*Required action*.
Go through the records below and return each line that has "card" in it.

Web document revisions:
◆ ◆ ◆ ◆

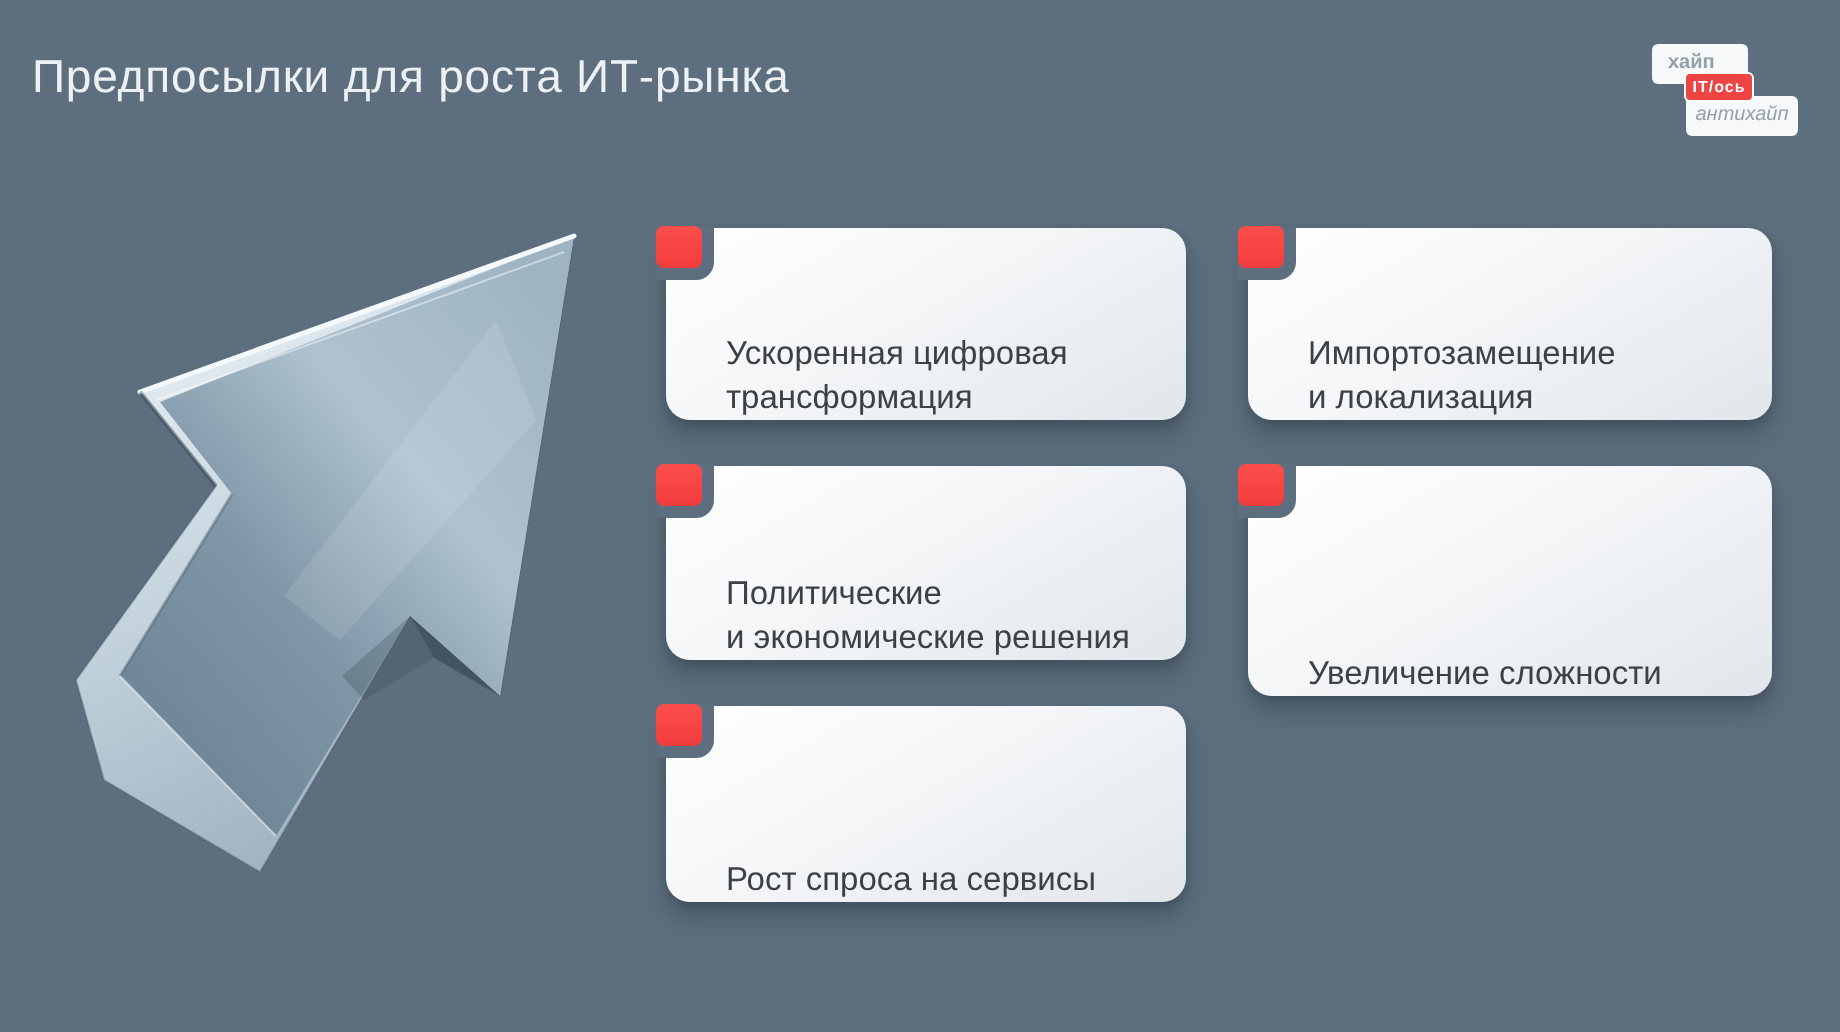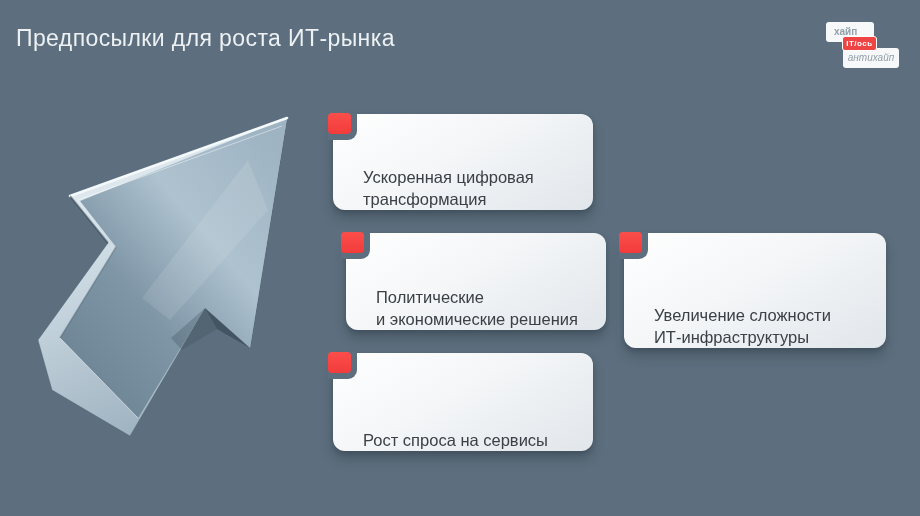--- a/index.html
+++ b/index.html
@@ -105,6 +105,15 @@
     </div>
   </div>
 
+  <div class="card" style="left:624px; top:114px; width:262px; height:96px;">
+    <div class="notch">
+      <div class="badge"></div>
+    </div>
+    <div class="card-text">
+      <span>Импортозамещение</span>
+      <span>и локализация</span>
+    </div>
+  </div>
 
   <div class="card" style="left:346px; top:233px; width:260px; height:97px;">
     <div class="notch">

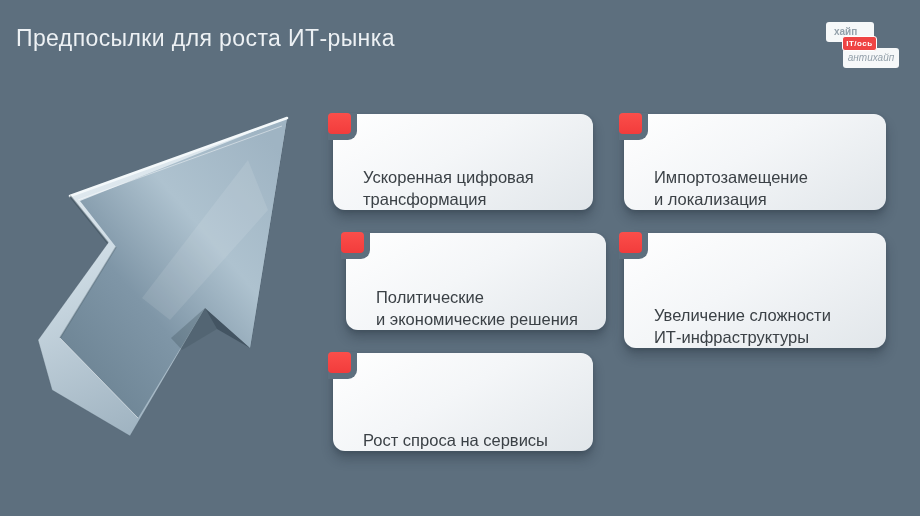--- a/index.html
+++ b/index.html
@@ -115,7 +115,7 @@
     </div>
   </div>
 
-  <div class="card" style="left:346px; top:233px; width:260px; height:97px;">
+  <div class="card" style="left:333px; top:233px; width:260px; height:97px;">
     <div class="notch">
       <div class="badge"></div>
     </div>

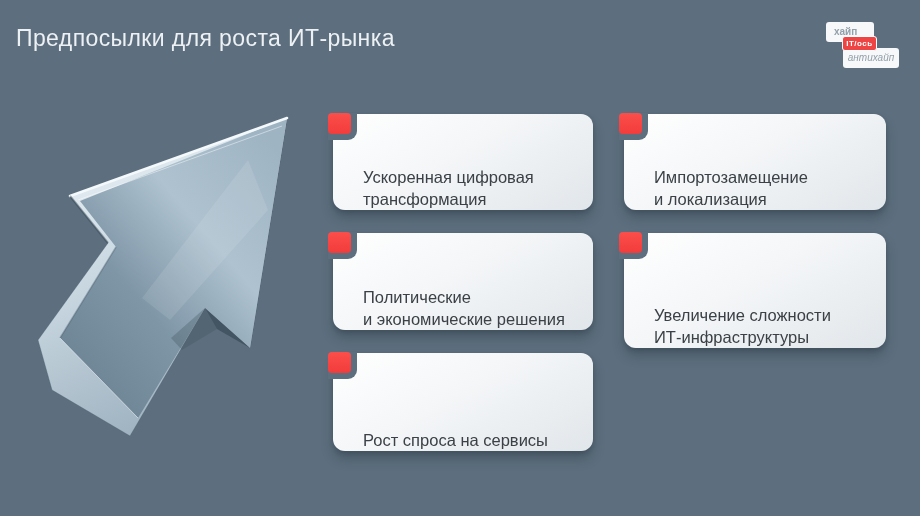--- a/index.html
+++ b/index.html
@@ -131,7 +131,6 @@
     </div>
     <div class="card-text">
       <span>Увеличение сложности</span>
-      <span>ИТ-инфраструктуры</span>
     </div>
   </div>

◆ ◆ ◆ ◆

*Solution for this task*.
+  <div class="card" style="left:624px; top:114px; width:262px; height:96px;">
+    <div class="card-text">
   <div class="card" style="left:346px; top:233px; width:260px; height:97px;">
-  <div class="card" style="left:346px; top:233px; width:260px; height:97px;">
+  <div class="card" style="left:333px; top:233px; width:260px; height:97px;">
     <div class="card-text">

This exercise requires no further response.